本研究利用質點軌跡流場觀察法(PTFV)與質點影像速度儀(PIV)，針對人體主動脈弓(aortic arch)及其三支主要分支血管，壁頭動脈(brachiocephalic artery)、左頸總動脈(left common carotid artery)及左鎖骨下動脈(left subclavian artery)進行研究，利用三種不同主動脈弓模型的窄縮率分別為0%(type 1)、25%(type 2)及50%(type 3)探討動脈粥狀硬化斑所造成的管路窄縮對主動脈弓與其分支血流的影響。為了簡化實驗的複雜度，採用透明玻璃製成之主動脈弓硬彎管模型，工作流體以水與甘油混合代替血液，並將工作流體視為牛頓流體且其黏滯係數為常數。流場溫度維持正常體溫37ºc，僅忽略血管的彈性及血管的錐度，降低影響實驗因素。使用血液泵(blood pump)輸出心臟脈波，頻率為1.2 Hz，Womersley parameter為17.31。觀察管內流場之結構衍化以及量測速度、壁面剪應力分佈和紊流強度分佈與紊流動能分佈。並利用壁面定律(law of wall)驗證此套PIV後處理軟體，在徑向速度很小的情況下，靠近壁面的分析結果符合此定律。在實驗中可觀察到，當管路拱型區窄縮率越高時，流體經過動脈硬化之主動脈弓發生分離現象的特徵時間會提前。分離區從拱型區延伸至降胸主動脈內側壁面，分離區內的流場型態包含分離流、渦漩拉伸等。在主動脈弓(type 1)中，拱型區域中心內側壁面所受到的壁面剪應力最小，加上降胸主動脈之分離流對內側壁面的衝擊，造成低密度膽固醇(LDL)容易在此區聚集產生動脈硬化脂肪塊，使得管路窄縮。隨管路窄縮率升高，而窄縮區的剪應力也會劇烈的增加，此時強大的剪應力會作用在硬化物纖維狀的脂肪斑，與膠原蓋，破壞其組織。一旦組織被破壞，血小板將匯聚在此處並凝結形成血栓，導致血液中的氧氣與養分無法運送到器官造成器官機能衰竭、壞死。

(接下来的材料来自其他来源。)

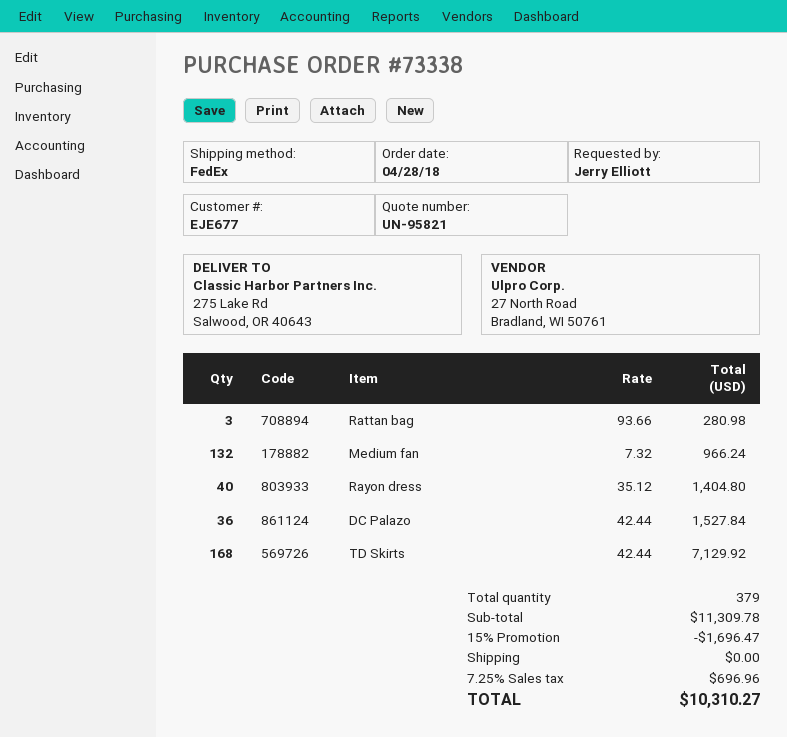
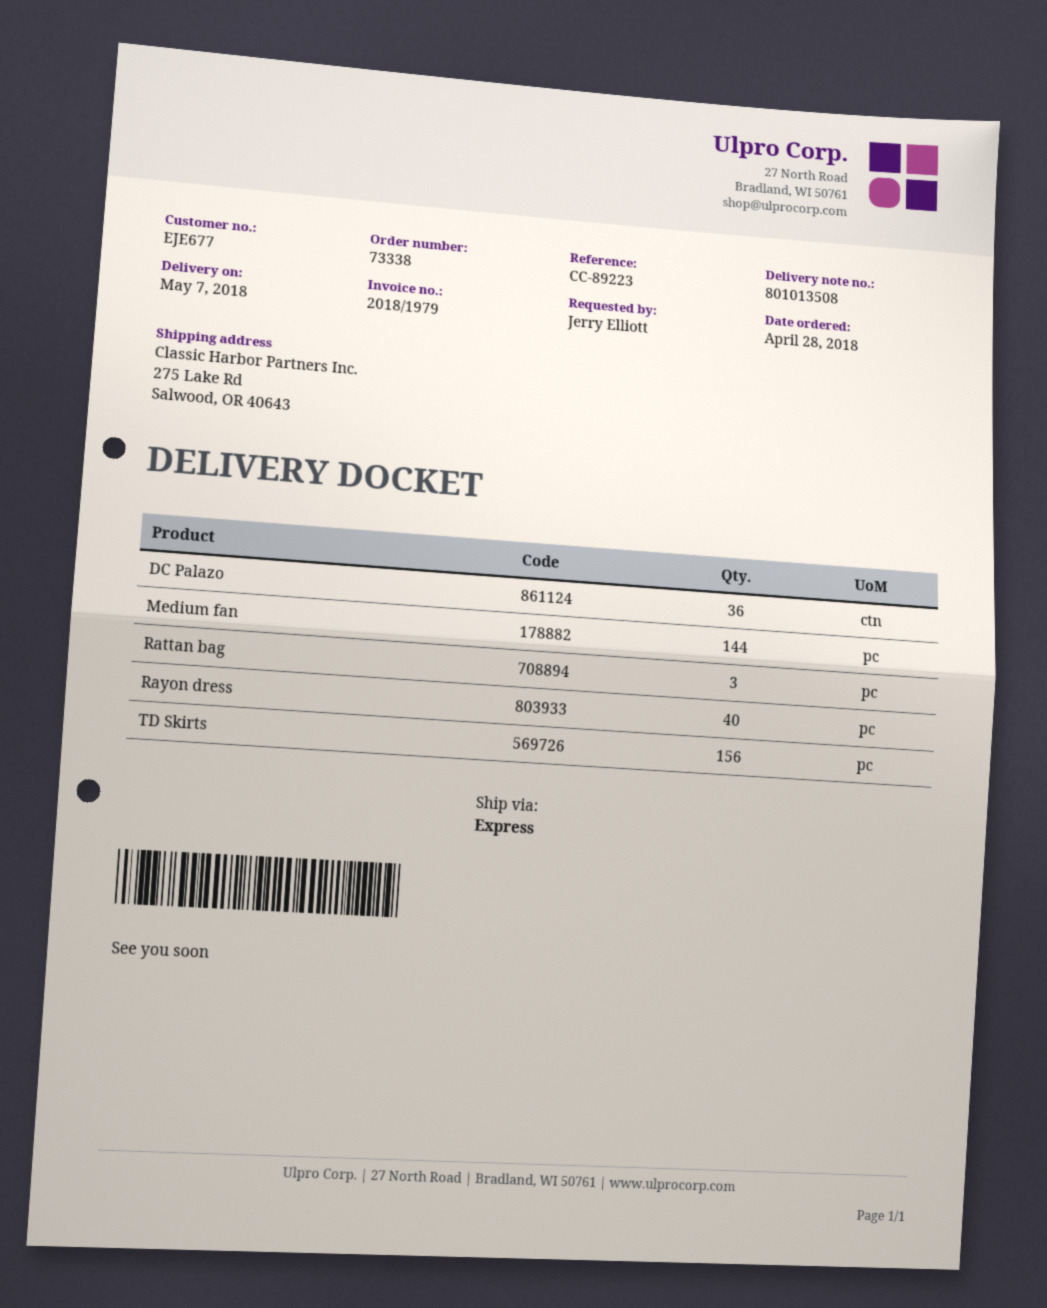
shipping method: FedEx -> express
Medium fan: 132 -> 144
TD Skirts: 168 -> 156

Pulsatile flow characteristics and evolution processes in a model simulating the aortic arch of human being is diagnosed by using the particle tracking flow visualization method (PTFV) and the particle image velocimeter (PIV). The aortic arch model is made of transparent Plexiglas U-tube which has different ratio with three main branches (brachiocephalic artery, left common carotid artery, and left subclavian artery). Working fluid is used as the mixture by water and glycerol. Pulsatile flows simulating the output of a human heart beat is supplied by a “pulsatile blood pump”. The results of this study are obtained using a 72 strokes/minute (1.2 Hz) stroke rate, a 70 ml/stroke (5 L/minute) stroke volume, and a 45%/55% systole/diastole ratio. The temperature, Womersley parameter and time-averaged Reynolds number are measured as 37℃, 17.31, 2869. During systole stroke, the boundary layer on the inner wall separates from the area near the turning arch to the descending thoracic aorta and three dimensional secondary flows are observed. These characteristic flow structures induce reverse and low speed flows and therefore would increase the probability of plaque deposition around the inner wall of the arch. When the stenosis increases, the separation point would be deferred a little to the downstream area and the timing for separation would be advanced. During the diastolic phase, strong reverse flow is produced in the arch. Measured shear stresses show low values around the branch junctions and particularly high values around the outer wall of ascending aorta and descending thoracic aorta. In the aortic arch model with the atherosclerotic, the maximum wall shear stress appears on the inner wall of the arch might crack fibrolipid plaque and collagenous cap of atherosclerotic plaque and therefore would induce rapid assembling of platelets on the exposed connective tissues, form the thrombosis, and therefore diminish the transport of oxygen and metabolites to the organs.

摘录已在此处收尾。